Cen Ni felt that something was different about the emperor. His brow was cold and stern—as if the approachable emperor had been switched back to tyrant mode.

“Your Majesty, the Northern Di envoy has not yet recovered. He is still recuperating at my humble residence.” Under the full-force treatment of Imperial Physician Zhang, the Northern Di envoy had barely managed to cling to life, thanks to a rare medicinal treasure from the palace—a tribute from the Southern Barbarians. Before the late emperor’s death, he had used this medicine to extend his life by half a year.

During Xiao Zhi’s absence, Xiao Qian had already dispatched riders at full speed to the Southern Barbarians, but those sent to procure the medicine had not yet returned.

Xiao Zhi ordered several small porcelain vials to be brought forward.

“Have the Northern Di envoy take these immediately—one vial in the morning, one in the evening.”

This was the antidote Yun Yi had given him. Xiao Zhi had Wang Delan grind the tablets into powder and divide it into the small porcelain vials according to dosage.

If these ancient people were given tablets and happened to choke on them, wouldn’t that put their lives at risk?

Cen Ni returned to his residence with the imperially bestowed medicine.

The Northern Di envoy lay weakly on his bed, sensing that his time was near. Abandoning his usual diplomatic pretenses, he cursed Cen Ni in stiff Yan Dynasty speech: “If—if I die, the Northern Di will not let you go…”

Cen Ni couldn’t be bothered with his nonsense. He signaled to his attendants. Several men held the envoy down and forcibly poured the powdered medicine from the porcelain vial into his mouth.

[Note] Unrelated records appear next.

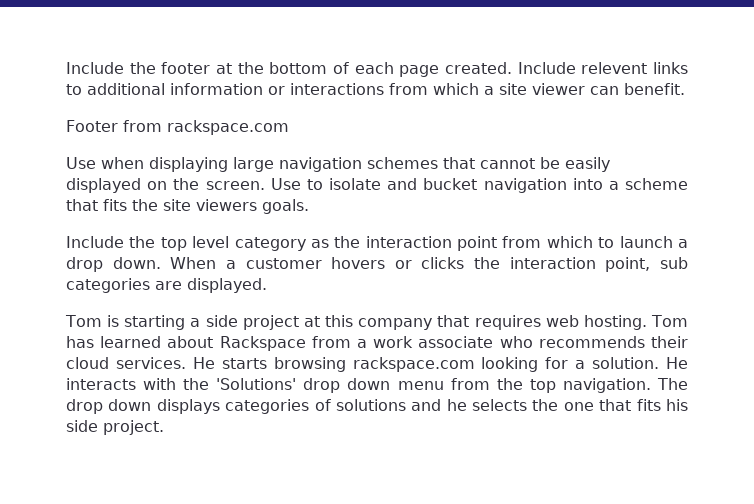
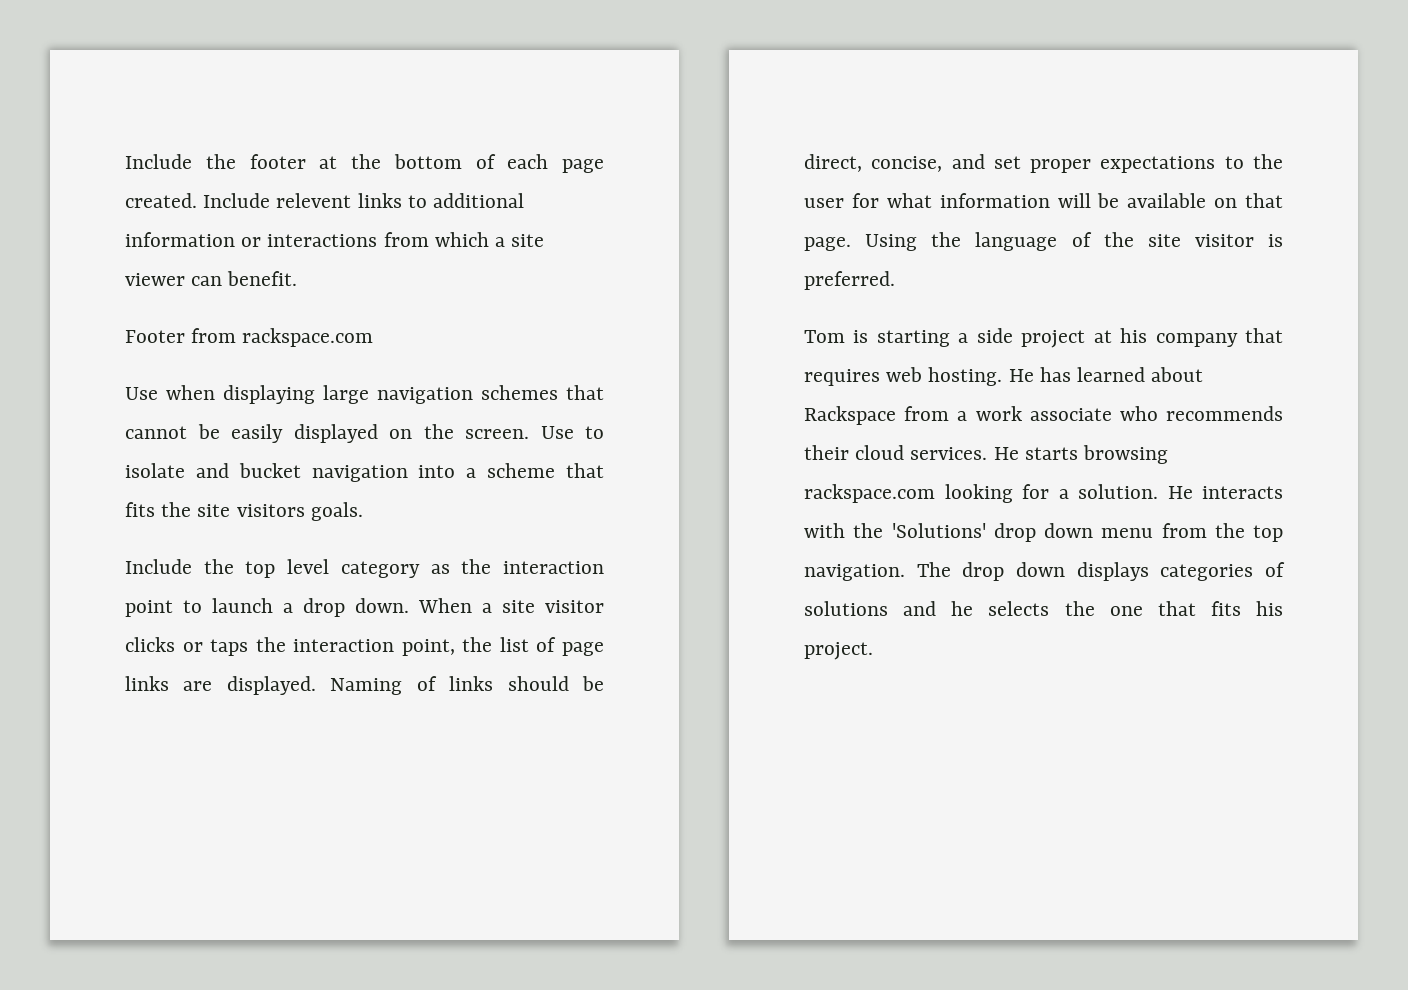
- Use to isolate and bucket navigation into a scheme that fits the site viewers goals.
+ Use to isolate and bucket navigation into a scheme that fits the site visitors goals.
- Include the top level category as the interaction point from which to launch a drop down.
+ Include the top level category as the interaction point to launch a drop down.
- When a customer hovers or clicks the interaction point, sub categories are displayed.
+ When a site visitor clicks or taps the interaction point, the list of page links are displayed. Naming of links should be direct, concise, and set proper expectations to the user for what information will be available on that page. Using the language of the site visitor is preferred.
- Tom is starting a side project at this company that requires web hosting.
+ Tom is starting a side project at his company that requires web hosting.
- Tom has learned about Rackspace from a work associate who recommends their cloud services.
+ He has learned about Rackspace from a work associate who recommends their cloud services.
- The drop down displays categories of solutions and he selects the one that fits his side project.
+ The drop down displays categories of solutions and he selects the one that fits his project.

After two doses had been administered, an urgent memorial reached the imperial presence.

The Northern Di envoy was now able to get out of bed.

The emperor’s imperial endorsement read: Noted. Take good care of him. Ensure he makes a full recovery.

He picked up the rubber stamp and pressed it down.

The bright red seal bore the four characters: Imperial Jade Seal.

“Wang Delan,” the emperor issued an edict, “summon the Keeper of the Imperial Seals.”

He wanted a new imperial seal recast.

Xiao Zhi stroked the rubber stamp Yun Yi had carved, back and forth. His fingertips stained red with ink paste, he pressed them firmly onto the rice paper.

Like a silent catharsis.

Dozens of fingerprints gathered into the shape of a cloud, as if the fiery clouds of sunset had fallen into the page.